Pieter Geldenhuys said:


> Perfect thanks for the reply Rob.
> 
> I just don't understand why but in any case back to trinity for now.
> 
> As far as the flavour goes I have no idea I latterly cant take a hit as soon as the vape enters my mouth its tickets



I managed to vape it for a few hours but eventually had to stop because it really did something to my throat... such a pity because it was the best Granadilla flavour ever!


----------



## PsyCLown (5/1/17)

Guys, which juice is this? I am really intrigued now.

Reactions: Agree 3


----------



## Rob Fisher (5/1/17)

PsyCLown said:


> Guys, which juice is this? I am really intrigued now.

Reactions: Like 3


----------



## boxerulez (5/1/17)

Rob Fisher said:


> View attachment 80717


Exact same experience ive had with it.

Sent from my Serpent Minikin


----------



## PsyCLown (5/1/17)

Rob Fisher said:


> View attachment 80717


Oh, the Creamy Clouds one. I thought it was going to be some exotic brand.

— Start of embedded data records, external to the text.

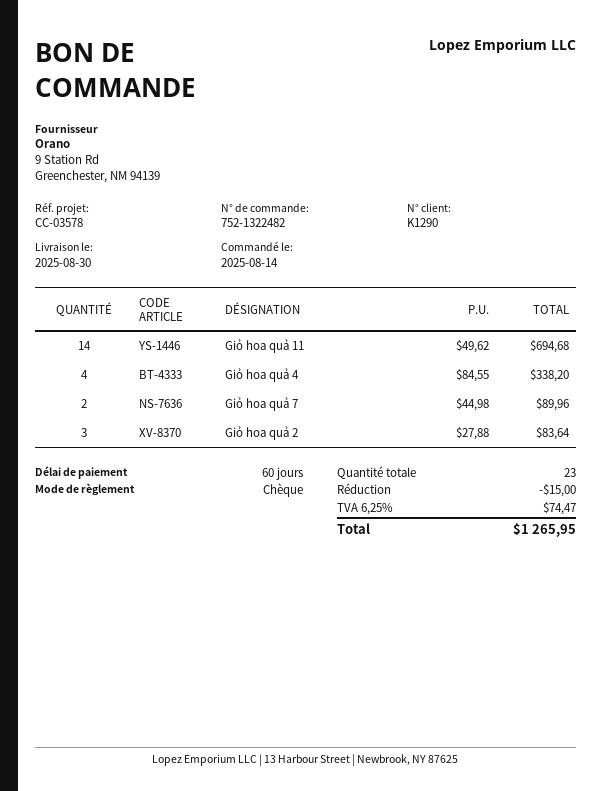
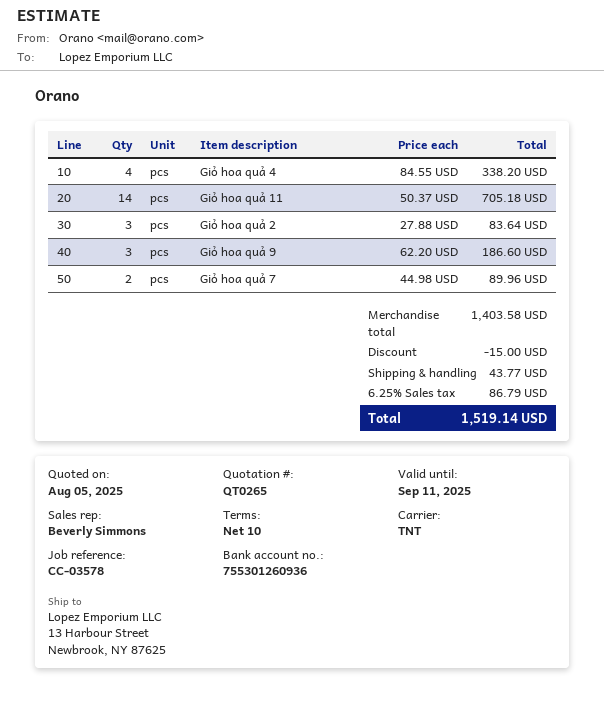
payment terms: 60 days -> 10 days
Giỏ hoa quả 11: 14 x 49.62 = 694.68 -> 14 x 50.37 = 705.18
Giỏ hoa quả 9: none -> 3 x 62.20 = 186.60
shipping: none -> 43.77
tax: 6.25% = 74.47 -> 6.25% = 86.79
total: 1265.95 -> 1519.14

I tried it a while back, very tasty. I do not recall coughing.
However with their new range, the Tropic Thunder juice I tried I was coughing for some reason.

I wonder why and what could be the cause of it?

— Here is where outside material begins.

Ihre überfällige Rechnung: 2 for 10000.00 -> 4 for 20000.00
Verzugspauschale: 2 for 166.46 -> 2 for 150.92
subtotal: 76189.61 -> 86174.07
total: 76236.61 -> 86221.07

@The Cloud Lounge - Creamy Clouds perhaps you guys could give us an answer?


----------



## MuhammadKhan (5/1/17)

Hi guys. I have also had the exact same experience mine is with 3mg nicotine and at first i thought it was a steeping problem so i left it for a couple of days with the lid off. Well that didn't work now its just sitting there on my shelf collecting some dust lol.


----------



## boxerulez (5/1/17)

PsyCLown said:


> Oh, the Creamy Clouds one. I thought it was going to be some exotic brand.
> 
> I tried it a while back, very tasty. I do not recall coughing.
> However with their new range, the Tropic Thunder juice I tried I was coughing for some reason.
> ...


I did speak to Al that time because Mine was 6mg... i ordered a 0mg and diluted them down to 3mg and still too harsh for me.

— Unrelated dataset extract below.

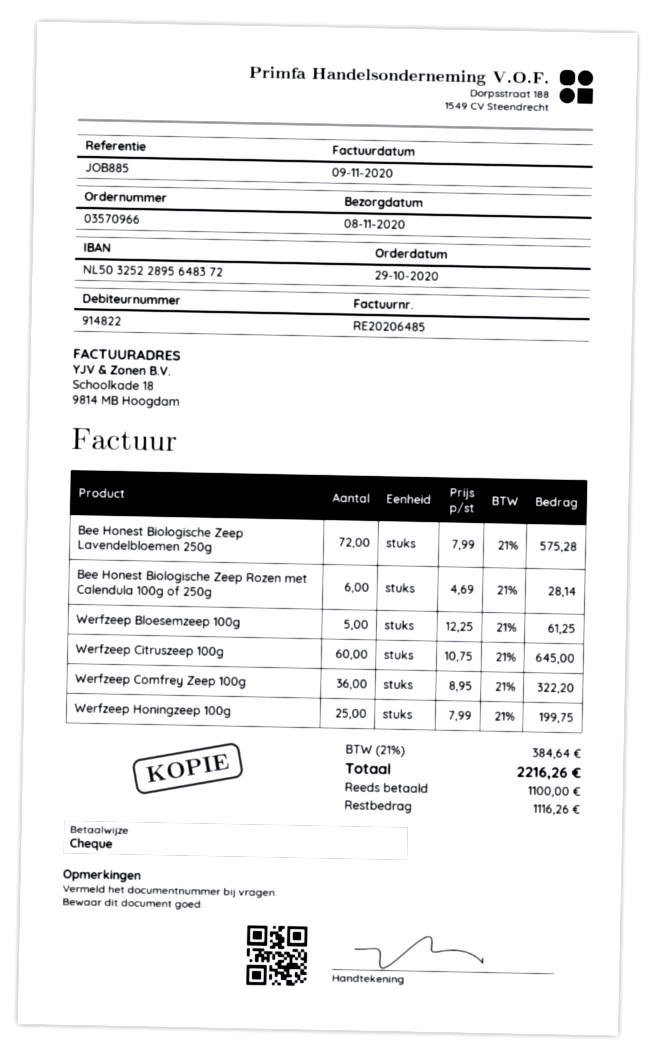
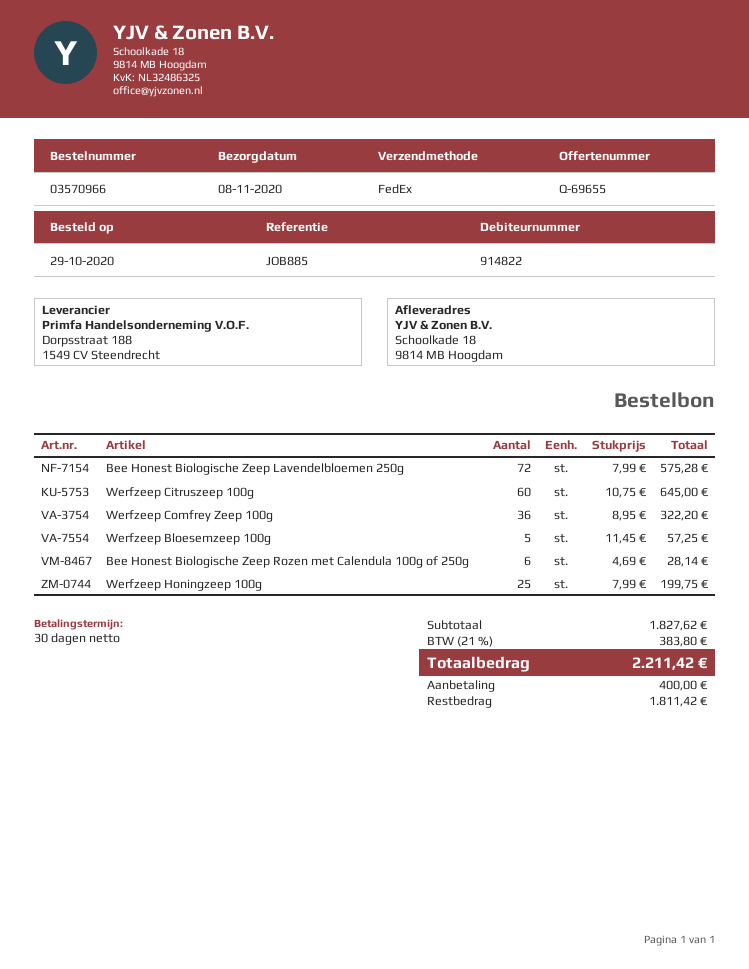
Werfzeep Bloesemzeep 100g: 5 x 12.25 = 61.25 -> 5 x 11.45 = 57.25
tax: 21% = 384.64 -> 21% = 383.80
total: 2216.26 -> 2211.42
deposit: 1100.00 -> 400.00
balance: 1116.26 -> 1811.42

Sure the 0mg will be a treat though yet OP says he also coughed from 0mg...

Sent from my Serpent Minikin


----------



## Raindance (5/1/17)

Troll Brothers Elixirs said:


> From what they were saying they *do not* use koolada in any of their flavours, so I am assuming it's menthol or a different cooling agent you're getting there. As for why it's gross, it gunks up cotton fairly badly I've found. At low, recommended doses (1 - 3 drops/10ml) I don't get much, plus it's very scratchy on the throat. At higher percentages it destroys your throat, like pulling on needles. Cough fest deluxe. Maybe it's just a personal thing, but I've never found it to work. As an aside, koolada does react chemically with nicotine to degrade it, so if you're making flavours with nic it's not that great either. This is fairly slow though.
> 
> edit: Forgot to add that it sometimes crystalizes out of your liquid, and the concentrate itself is prone to this too.



The possible cause?

Regards


----------



## PsyCLown (5/1/17)

Raindance said:


> The possible cause?
> 
> Regards


I doubt there is koolada or menthol in that juice though? 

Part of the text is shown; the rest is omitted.